> _TRY IT_
Only those lines running from the start of the listing below through the line that holds "git checkout 0.4.1" are to be written out, exactly and in full.
------ GIVEN RECORDS
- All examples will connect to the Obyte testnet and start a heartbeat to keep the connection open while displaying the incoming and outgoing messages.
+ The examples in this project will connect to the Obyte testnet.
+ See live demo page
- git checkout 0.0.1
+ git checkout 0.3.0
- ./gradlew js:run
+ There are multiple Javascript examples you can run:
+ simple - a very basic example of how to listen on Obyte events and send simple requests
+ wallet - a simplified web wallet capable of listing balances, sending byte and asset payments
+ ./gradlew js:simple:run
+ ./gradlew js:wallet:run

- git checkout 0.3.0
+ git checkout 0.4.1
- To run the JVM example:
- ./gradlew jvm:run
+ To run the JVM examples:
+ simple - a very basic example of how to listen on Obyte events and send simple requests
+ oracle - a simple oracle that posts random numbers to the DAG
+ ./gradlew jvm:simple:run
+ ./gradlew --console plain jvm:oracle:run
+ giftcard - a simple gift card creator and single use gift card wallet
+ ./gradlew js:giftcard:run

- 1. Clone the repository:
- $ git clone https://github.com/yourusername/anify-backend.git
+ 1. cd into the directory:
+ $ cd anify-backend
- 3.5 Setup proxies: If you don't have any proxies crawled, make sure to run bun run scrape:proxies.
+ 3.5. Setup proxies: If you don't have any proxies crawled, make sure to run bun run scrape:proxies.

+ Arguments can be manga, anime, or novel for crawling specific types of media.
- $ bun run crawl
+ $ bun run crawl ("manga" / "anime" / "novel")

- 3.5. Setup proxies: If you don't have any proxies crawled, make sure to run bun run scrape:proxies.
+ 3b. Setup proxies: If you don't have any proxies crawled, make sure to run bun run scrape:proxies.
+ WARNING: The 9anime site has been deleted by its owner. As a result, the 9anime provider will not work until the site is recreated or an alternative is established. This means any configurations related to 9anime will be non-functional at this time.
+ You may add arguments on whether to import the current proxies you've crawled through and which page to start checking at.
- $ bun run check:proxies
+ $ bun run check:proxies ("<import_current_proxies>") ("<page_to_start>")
------------
> _RESULT FOR THIS TASK_
- All examples will connect to the Obyte testnet and start a heartbeat to keep the connection open while displaying the incoming and outgoing messages.
+ The examples in this project will connect to the Obyte testnet.
+ See live demo page
- git checkout 0.0.1
+ git checkout 0.3.0
- ./gradlew js:run
+ There are multiple Javascript examples you can run:
+ simple - a very basic example of how to listen on Obyte events and send simple requests
+ wallet - a simplified web wallet capable of listing balances, sending byte and asset payments
+ ./gradlew js:simple:run
+ ./gradlew js:wallet:run

- git checkout 0.3.0
+ git checkout 0.4.1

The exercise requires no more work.